▶ What you have to do
Extract every line of the material below and reproduce it faithfully.

▶ Data for review

──────

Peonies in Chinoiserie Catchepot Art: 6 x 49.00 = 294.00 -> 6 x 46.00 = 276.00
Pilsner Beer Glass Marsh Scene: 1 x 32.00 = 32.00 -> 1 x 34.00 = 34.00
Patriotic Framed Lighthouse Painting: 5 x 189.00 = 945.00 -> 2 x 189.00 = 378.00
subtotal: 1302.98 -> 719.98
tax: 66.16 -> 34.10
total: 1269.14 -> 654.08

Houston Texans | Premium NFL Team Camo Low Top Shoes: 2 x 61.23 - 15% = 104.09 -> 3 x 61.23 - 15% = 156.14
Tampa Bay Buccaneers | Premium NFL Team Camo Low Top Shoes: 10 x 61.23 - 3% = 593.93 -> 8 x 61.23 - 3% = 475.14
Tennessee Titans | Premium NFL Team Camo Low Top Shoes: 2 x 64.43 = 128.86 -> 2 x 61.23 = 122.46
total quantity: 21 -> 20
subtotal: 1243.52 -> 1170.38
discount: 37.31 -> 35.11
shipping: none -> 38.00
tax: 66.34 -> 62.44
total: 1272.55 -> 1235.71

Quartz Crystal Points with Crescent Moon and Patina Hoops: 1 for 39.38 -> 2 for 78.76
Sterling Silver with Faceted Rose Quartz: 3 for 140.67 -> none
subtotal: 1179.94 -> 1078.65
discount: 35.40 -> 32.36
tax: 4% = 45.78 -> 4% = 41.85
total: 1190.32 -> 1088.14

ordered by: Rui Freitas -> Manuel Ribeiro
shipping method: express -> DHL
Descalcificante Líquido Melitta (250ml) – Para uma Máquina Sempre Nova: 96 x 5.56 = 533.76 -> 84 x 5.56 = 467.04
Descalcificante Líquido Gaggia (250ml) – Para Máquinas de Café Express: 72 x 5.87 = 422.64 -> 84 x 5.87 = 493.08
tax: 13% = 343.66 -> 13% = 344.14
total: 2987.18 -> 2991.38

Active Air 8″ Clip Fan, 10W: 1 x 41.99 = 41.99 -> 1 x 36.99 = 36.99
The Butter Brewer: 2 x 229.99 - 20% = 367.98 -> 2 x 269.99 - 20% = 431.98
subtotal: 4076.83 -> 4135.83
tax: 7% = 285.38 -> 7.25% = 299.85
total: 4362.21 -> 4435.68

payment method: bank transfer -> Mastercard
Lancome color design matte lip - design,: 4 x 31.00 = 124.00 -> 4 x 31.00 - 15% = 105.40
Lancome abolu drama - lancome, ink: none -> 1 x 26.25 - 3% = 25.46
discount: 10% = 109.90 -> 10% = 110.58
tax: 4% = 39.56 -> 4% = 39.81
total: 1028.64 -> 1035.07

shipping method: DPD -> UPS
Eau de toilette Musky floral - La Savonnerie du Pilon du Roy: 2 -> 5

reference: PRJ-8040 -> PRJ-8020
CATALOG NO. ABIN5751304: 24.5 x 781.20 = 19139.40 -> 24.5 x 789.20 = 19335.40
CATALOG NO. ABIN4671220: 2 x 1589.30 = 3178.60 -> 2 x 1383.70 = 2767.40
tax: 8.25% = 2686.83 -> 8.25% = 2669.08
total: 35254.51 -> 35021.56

──────

▶ Solution to this task
Peonies in Chinoiserie Catchepot Art: 6 x 49.00 = 294.00 -> 6 x 46.00 = 276.00
Pilsner Beer Glass Marsh Scene: 1 x 32.00 = 32.00 -> 1 x 34.00 = 34.00
Patriotic Framed Lighthouse Painting: 5 x 189.00 = 945.00 -> 2 x 189.00 = 378.00
subtotal: 1302.98 -> 719.98
tax: 66.16 -> 34.10
total: 1269.14 -> 654.08

Houston Texans | Premium NFL Team Camo Low Top Shoes: 2 x 61.23 - 15% = 104.09 -> 3 x 61.23 - 15% = 156.14
Tampa Bay Buccaneers | Premium NFL Team Camo Low Top Shoes: 10 x 61.23 - 3% = 593.93 -> 8 x 61.23 - 3% = 475.14
Tennessee Titans | Premium NFL Team Camo Low Top Shoes: 2 x 64.43 = 128.86 -> 2 x 61.23 = 122.46
total quantity: 21 -> 20
subtotal: 1243.52 -> 1170.38
discount: 37.31 -> 35.11
shipping: none -> 38.00
tax: 66.34 -> 62.44
total: 1272.55 -> 1235.71

Quartz Crystal Points with Crescent Moon and Patina Hoops: 1 for 39.38 -> 2 for 78.76
Sterling Silver with Faceted Rose Quartz: 3 for 140.67 -> none
subtotal: 1179.94 -> 1078.65
discount: 35.40 -> 32.36
tax: 4% = 45.78 -> 4% = 41.85
total: 1190.32 -> 1088.14

ordered by: Rui Freitas -> Manuel Ribeiro
shipping method: express -> DHL
Descalcificante Líquido Melitta (250ml) – Para uma Máquina Sempre Nova: 96 x 5.56 = 533.76 -> 84 x 5.56 = 467.04
Descalcificante Líquido Gaggia (250ml) – Para Máquinas de Café Express: 72 x 5.87 = 422.64 -> 84 x 5.87 = 493.08
tax: 13% = 343.66 -> 13% = 344.14
total: 2987.18 -> 2991.38

Active Air 8″ Clip Fan, 10W: 1 x 41.99 = 41.99 -> 1 x 36.99 = 36.99
The Butter Brewer: 2 x 229.99 - 20% = 367.98 -> 2 x 269.99 - 20% = 431.98
subtotal: 4076.83 -> 4135.83
tax: 7% = 285.38 -> 7.25% = 299.85
total: 4362.21 -> 4435.68

payment method: bank transfer -> Mastercard
Lancome color design matte lip - design,: 4 x 31.00 = 124.00 -> 4 x 31.00 - 15% = 105.40
Lancome abolu drama - lancome, ink: none -> 1 x 26.25 - 3% = 25.46
discount: 10% = 109.90 -> 10% = 110.58
tax: 4% = 39.56 -> 4% = 39.81
total: 1028.64 -> 1035.07

shipping method: DPD -> UPS
Eau de toilette Musky floral - La Savonnerie du Pilon du Roy: 2 -> 5

reference: PRJ-8040 -> PRJ-8020
CATALOG NO. ABIN5751304: 24.5 x 781.20 = 19139.40 -> 24.5 x 789.20 = 19335.40
CATALOG NO. ABIN4671220: 2 x 1589.30 = 3178.60 -> 2 x 1383.70 = 2767.40
tax: 8.25% = 2686.83 -> 8.25% = 2669.08
total: 35254.51 -> 35021.56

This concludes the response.